WORK ORDER:
Omit all images, then repeat exactly the lines below from the one containing "text: 200 ->" through the one containing "text: 270 ->", both ends included.

STORED DATA:
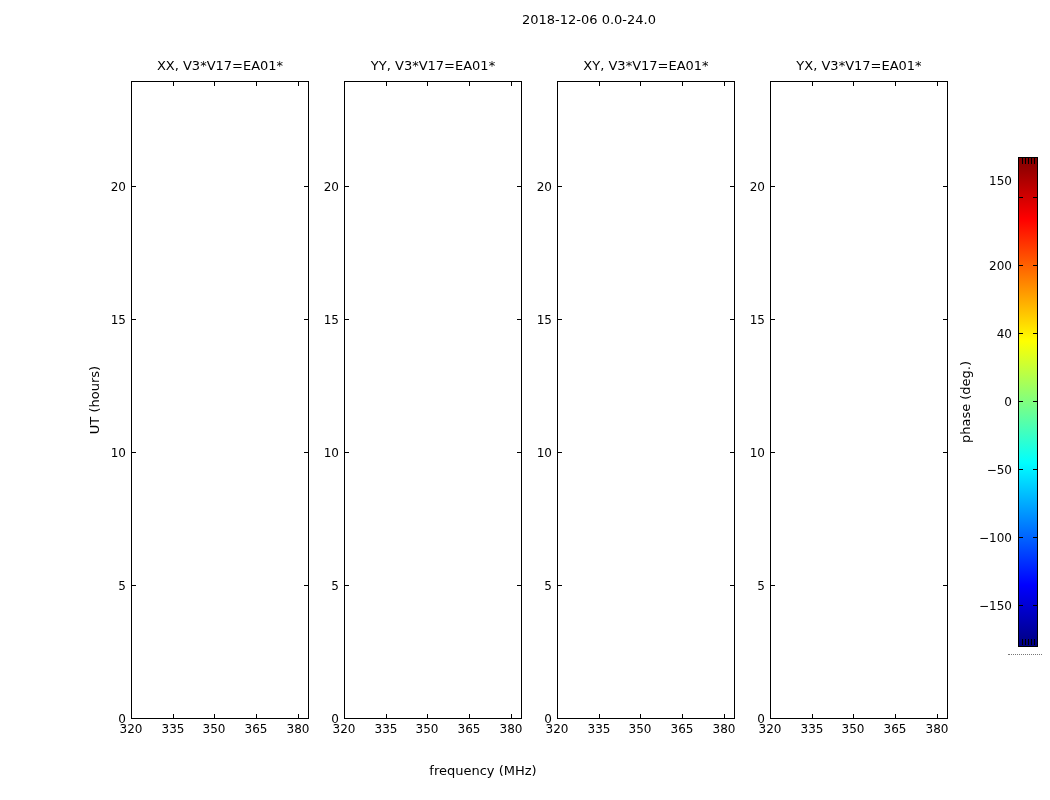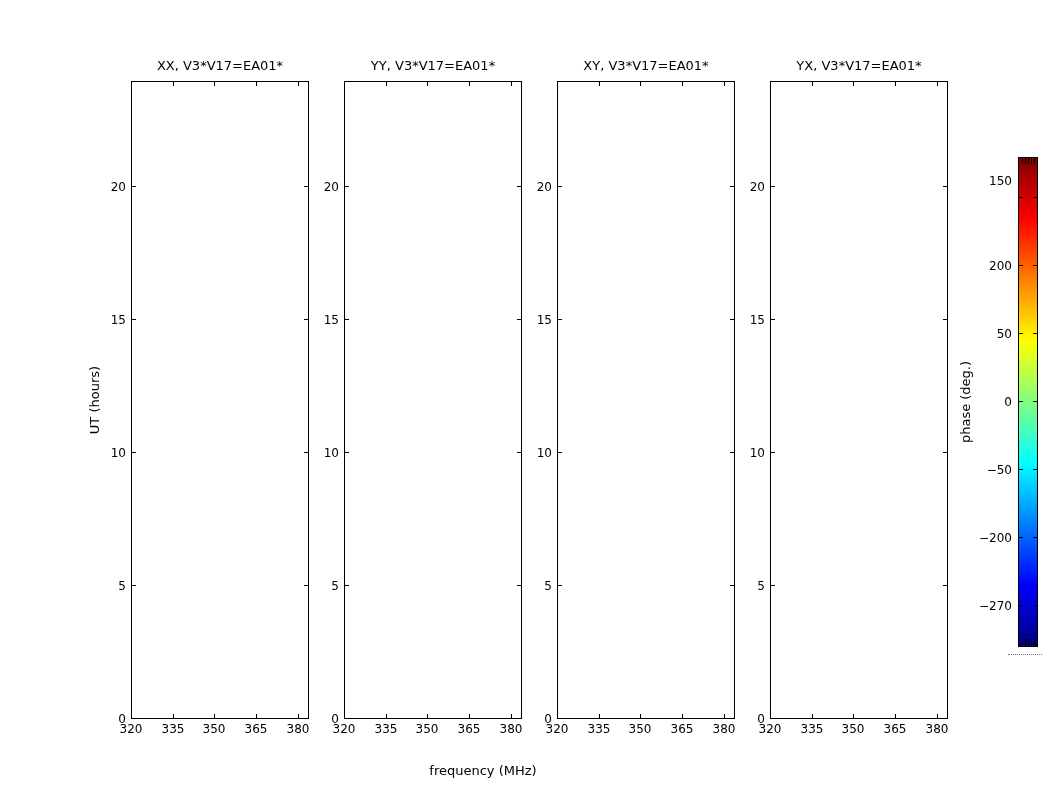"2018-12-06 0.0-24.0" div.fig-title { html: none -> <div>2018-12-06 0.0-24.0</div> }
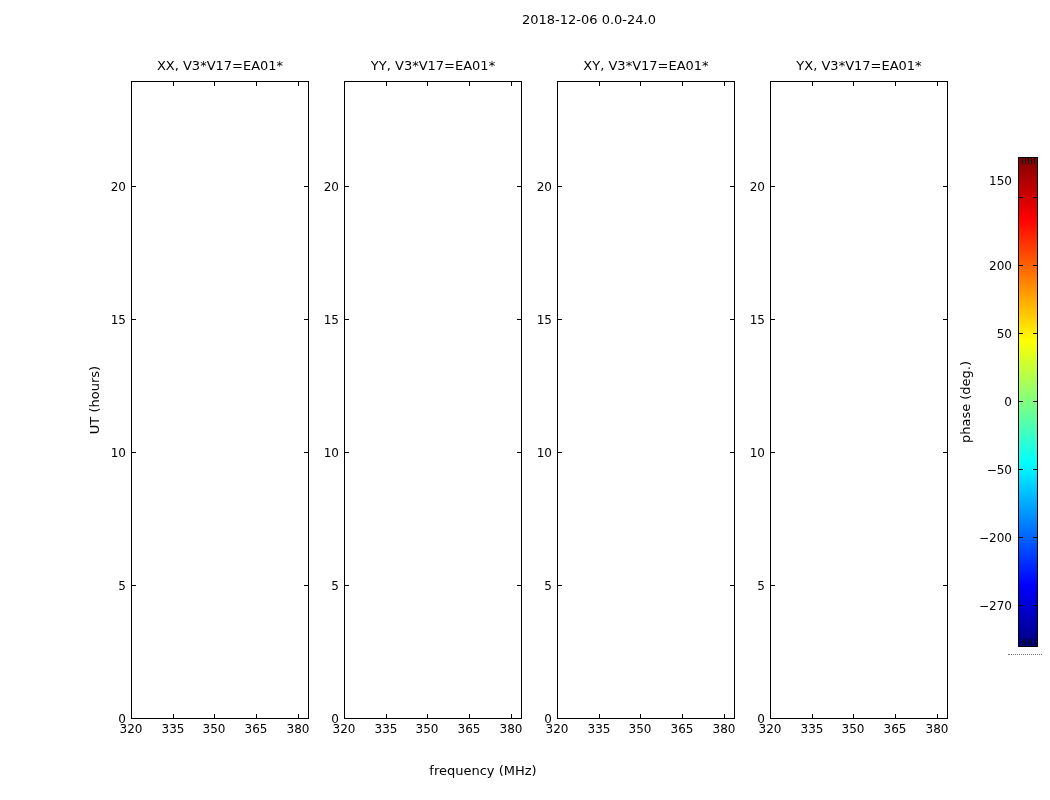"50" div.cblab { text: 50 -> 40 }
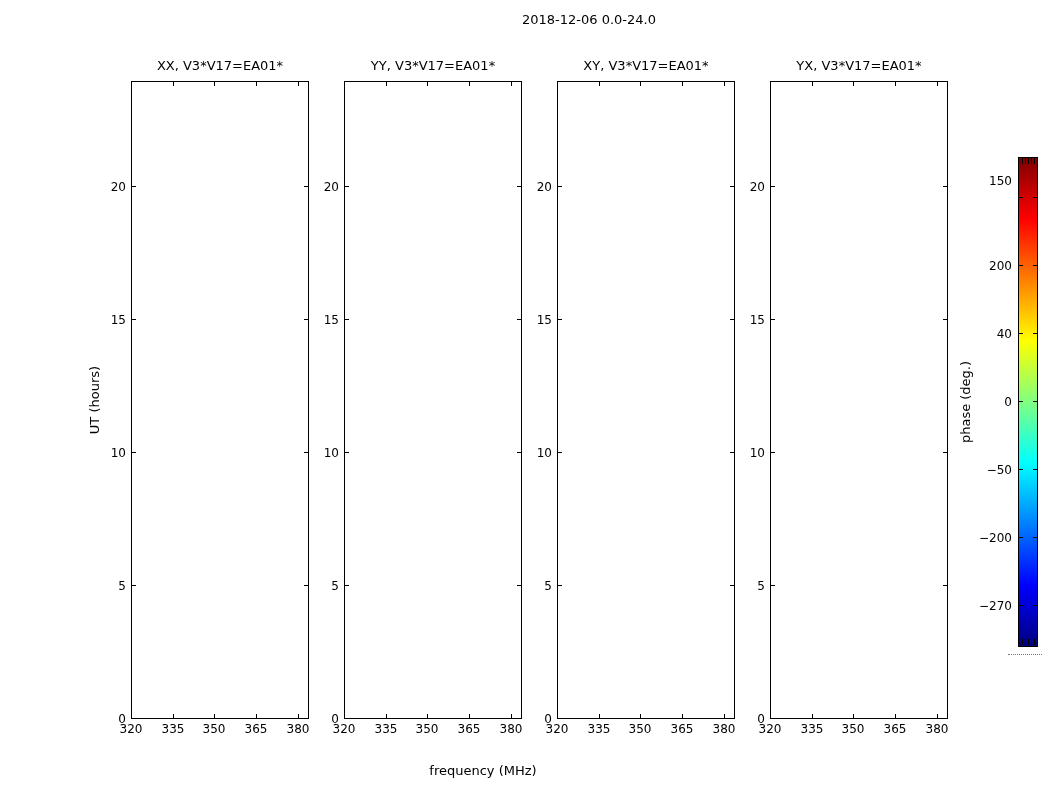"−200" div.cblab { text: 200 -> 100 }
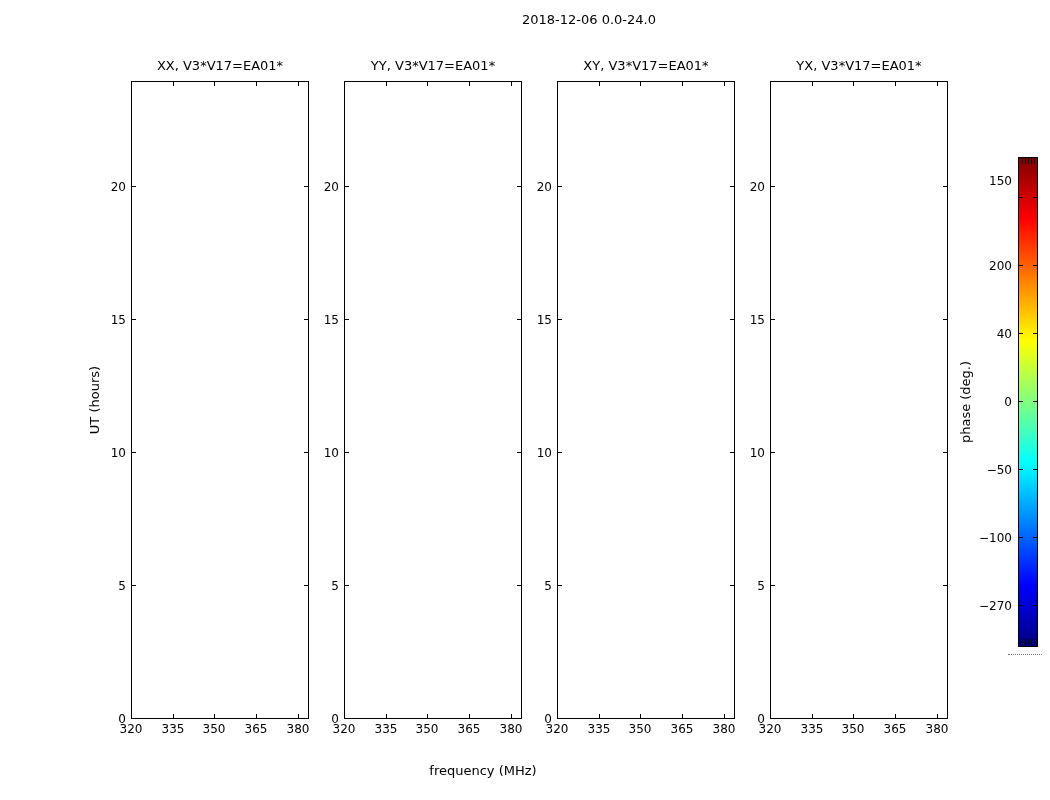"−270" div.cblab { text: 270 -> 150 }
--
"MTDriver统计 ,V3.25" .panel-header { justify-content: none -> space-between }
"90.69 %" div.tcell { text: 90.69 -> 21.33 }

RESPONSE AREA:
"−200" div.cblab { text: 200 -> 100 }
"−270" div.cblab { text: 270 -> 150 }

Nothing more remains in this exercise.